My attention returns from Hollywood to Southern Illinois. Chester to be precise, in Randolph County.... One reverts to a peculiar frame of mind, about as far away from Hollywood as it's possible to get culturally, without departing (which has become, in my lifetime, amazingly difficult) from Western Civilization itself.
C. Rodney Yoder was my first client, and he remains my closest conscious connection to both Southern Illinois and Dr. Thomas Szasz. Rodney referred me to an article today, which reports that a Cook County judge recently found a 55-year-old defendant not guilty of attempted murder by reason of insanity. (NGRI verdicts are still curiously common in bench trials, although they've long been a much tougher sell to juries.)
This defendant had been held as unfit to stand trial at Chester Mental Health Center and forcibly drugged with various psychotropic poisons for several years. All the heroic "treatment" ultimately had produced no change, according to a testifying state psychiatrist.
The article makes special mention of a proclamation the defendant once made in court: "I'm not a psychopath, I'm a sociopath." Many people would say this was just an incoherent outburst from a sub-human madman. However, my own professional experience has taught me to consider whether it might mean something. This murderer might have been telling us he'd rather be in prison for the rest of his life than in a state nuthouse.
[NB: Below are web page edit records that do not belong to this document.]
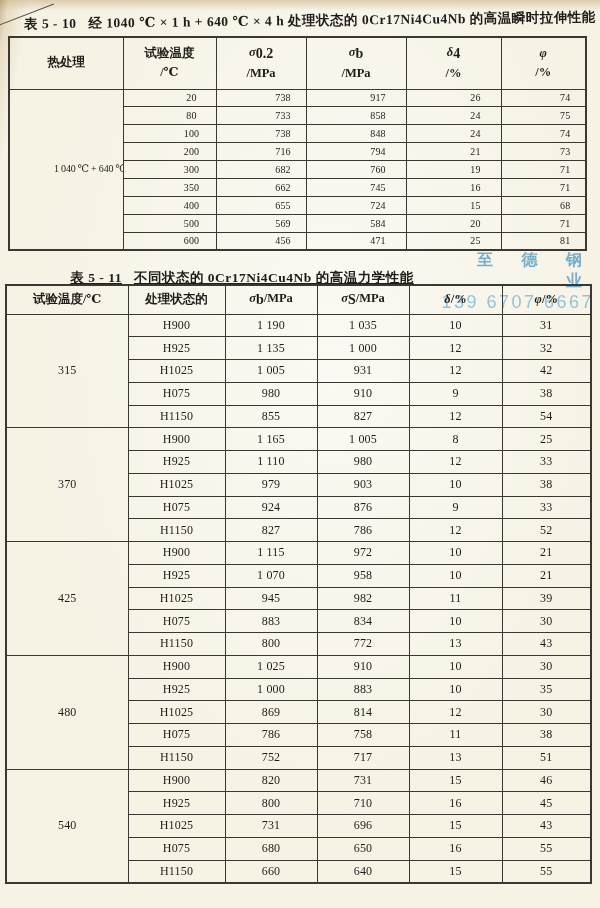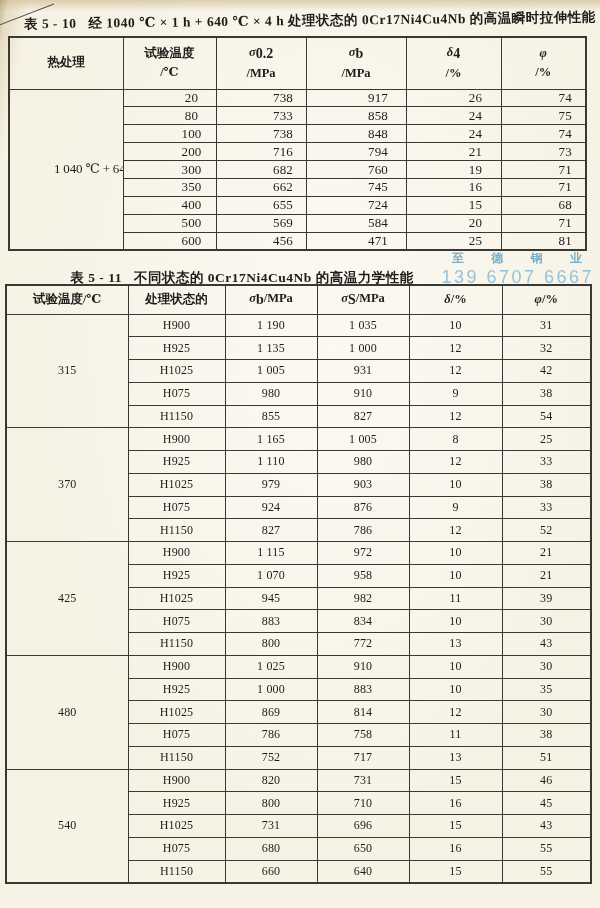"20" #t1 td { font-size: 13px -> 10px }
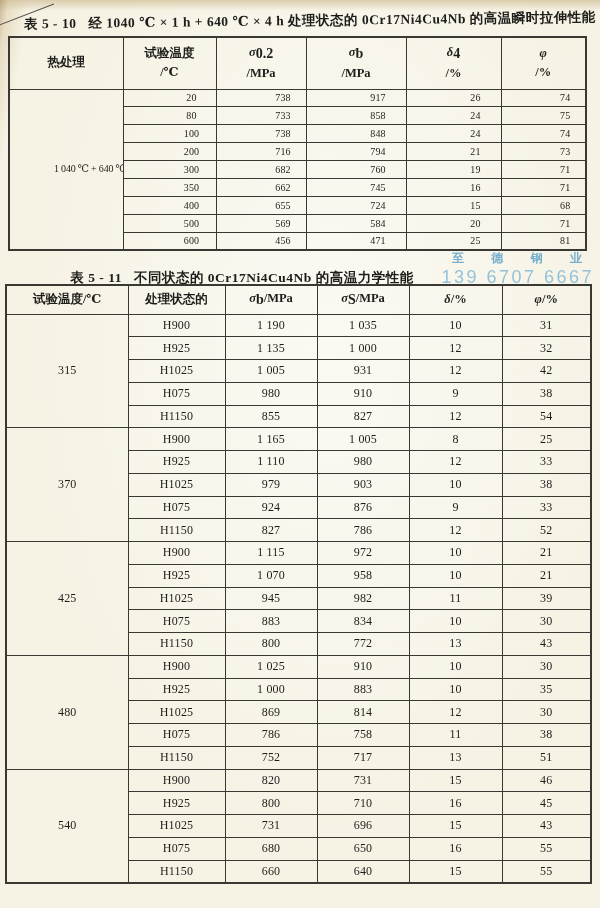"至 德 钢 业" .wm1 { font-size: 12px -> 16px }
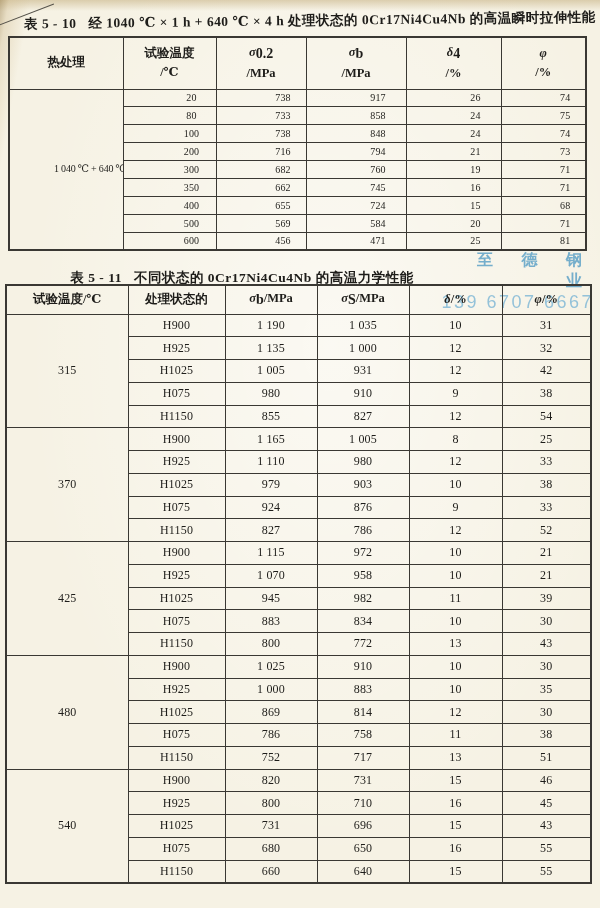"表 5 - 11 不同状态的" #title2 { text-decoration: none -> underline }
I think the distinction between sociopath and a psychopath boils down to this: If you're a sociopath, the rest of us will sooner or later gang up to kick your ass; if you're a psychopath, the rest of us will sooner or later gang up to "treat" you.
From the criminal's point of view, the right to choose one situation or the other might be desirable. Some would rather fight to the death, others would rather be (psychiatric) slaves.
For society on the other hand, it's a simple question of utility. There's little or no benefit from either course of action, but it's probably much cheaper to kick somebody's ass.
I'm not sure whether I would stand for the rights of murderers to decide their fates or not. But when somebody wants to go to prison, maybe they should be allowed to save the state the 400% higher expense of involuntary psychiatric "hospitalization". The only counterpoint to that, as far as I can see, is that if we find a murderer to be mad instead of bad, it allows some of us us to pretend we're being humane and scientific.
That's nonsense, of course. They know it down in Chester, too, even if they don't in Hollywood.